Dia juga sering melakukan sesuatu tanpa sepengetahuan adiknya. Ia tidak ingin adiknya tau dan menjadi sasaran empuk untuk musuhnya yang sebenarnya tidak akan terjadi. Ya, tidak akan. Bagaimana mungkin keluarga Al-Fatah akan mencelakai gadis itu? Bahkan mereka pun berniat membongkar semua masalah yang ada, membenarkan yang benar agar kesalahpahaman ini tidak berlangsung lama dan semakin rumit nantinya.
"Kau bohong, kak. Aku tau apa yang ada dipikiranmu," ungkap Raya sambil menghela nafas. "Selama ini aku tau tentang dirimu dengan keluarga Al-Fatah dan Aghina. Hanya saja aku diam. Tapi, sungguh. Aku juga benar-benar membenci mereka." adu Raya dengan wajah yang dingin.
"Apa maksudnya?" tanya Lyd bingung.
"Ya, aku juga ingin membantumu, kak. Kumohon." Lirih Raya. Lyd menatap heran adik semata wayangnya. Ada apa ini? Kenapa Raya tiba-tiba ingin bergabung dengannya?
"Tidak. Aku takut mereka malah mengincarmu. Tidak.. Tidak.. Aku tidak akan kuat kalo seperti itu-" ucap Lyd yang langsung dipotong dengan Raya.
"Jangan jadikan aku kelemahanmu, kak." ujar Raya dingin dengan tatapan yang semakin tajam.
Lyd menghela nafas pelan, "Maafkan aku. Tapi, tetap saja kau tidak boleh masuk ke dalam masalah ini."
"Kenapa, kak? Karna aku perempuan? Jadi aku tidak sehebat laki-laki? Begitu kan? Atau.. karna penyakitku?" ujar Raya tegas dan perlahan ia mengecilkan suaranya lalu bangkit dan keluar dari ruang kerja Lyd.

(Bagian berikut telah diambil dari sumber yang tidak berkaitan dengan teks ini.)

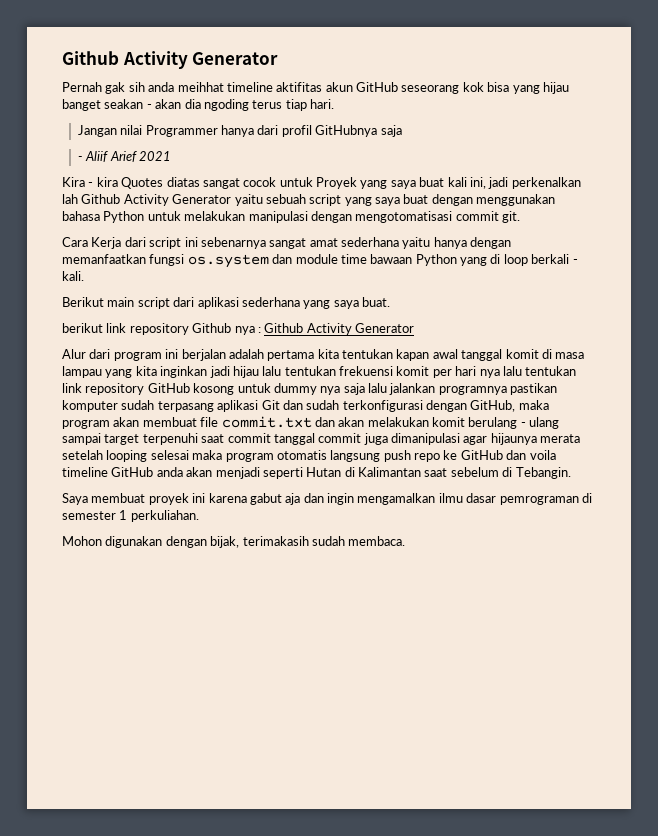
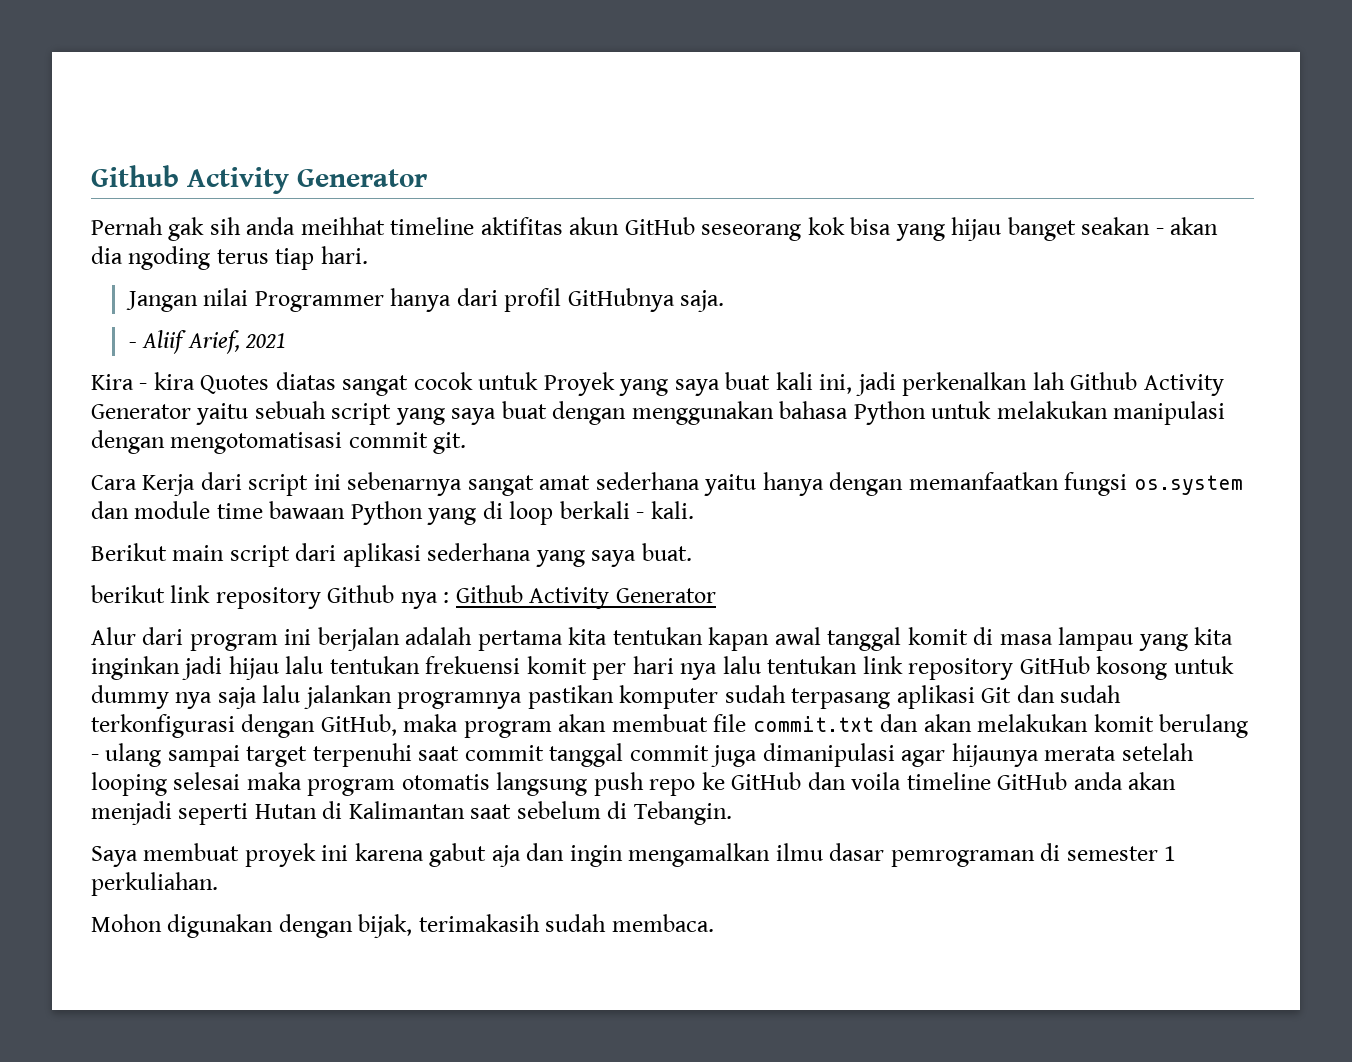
[380,125,402,137] saja -> [679,290,724,312] saja.
[109,151,137,162] Arief -> [187,330,240,354] Arief,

Lyd menatap kaget adiknya. Lyd tidak bermaksud berfikiran seperti itu. Ia hanya takut kehilangan orang yang ia cintai, lagi.
🦀🦀🦀🦀🦀
Suara tepuk tangan menggema diruangan minimalis yang dilengkapi dengan beberapa alat canggih. Alat khusus yang dirakit langsung oleh Alex. Monitor yang tadinya hanya digunakan untuk men-cek e-mail sekarang beralih fungsi menjadi CCTV kota.

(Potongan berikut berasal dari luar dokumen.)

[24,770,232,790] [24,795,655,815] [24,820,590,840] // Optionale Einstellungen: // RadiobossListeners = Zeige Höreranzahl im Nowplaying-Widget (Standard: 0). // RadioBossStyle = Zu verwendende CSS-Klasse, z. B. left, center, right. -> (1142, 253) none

Sedangkan, kedua sepupu yang tampan rupawan namun otaknya agak kurang sedang tertidur pulas dengan gaya tidur yang sedikit absurd. Bagaimana tidak? Zikra tidur dengan kepala yang menyusup di antara lengannya lalu kakinya ia taruh diatas perut Gibran. Gibran juga sama absurdnya, ia tidur dengan telentang dimana kakinya ia lebarnya sehingga salah satu kakinya ada di tengkuk Zikra. Oh ya btw mereka diruangan kerja Cafe Gibran.
"Great!" seru Alex setelah mendapatkan apa yang dia cari.
Zikra dan Gibran yang sedang tertidur setelah acara makannya langsung bangun dengan wajah yang mencetak garis lekukan bajunya. Hmm.. Kebo. Ehh di London gaada Kebo, adanya buffalo.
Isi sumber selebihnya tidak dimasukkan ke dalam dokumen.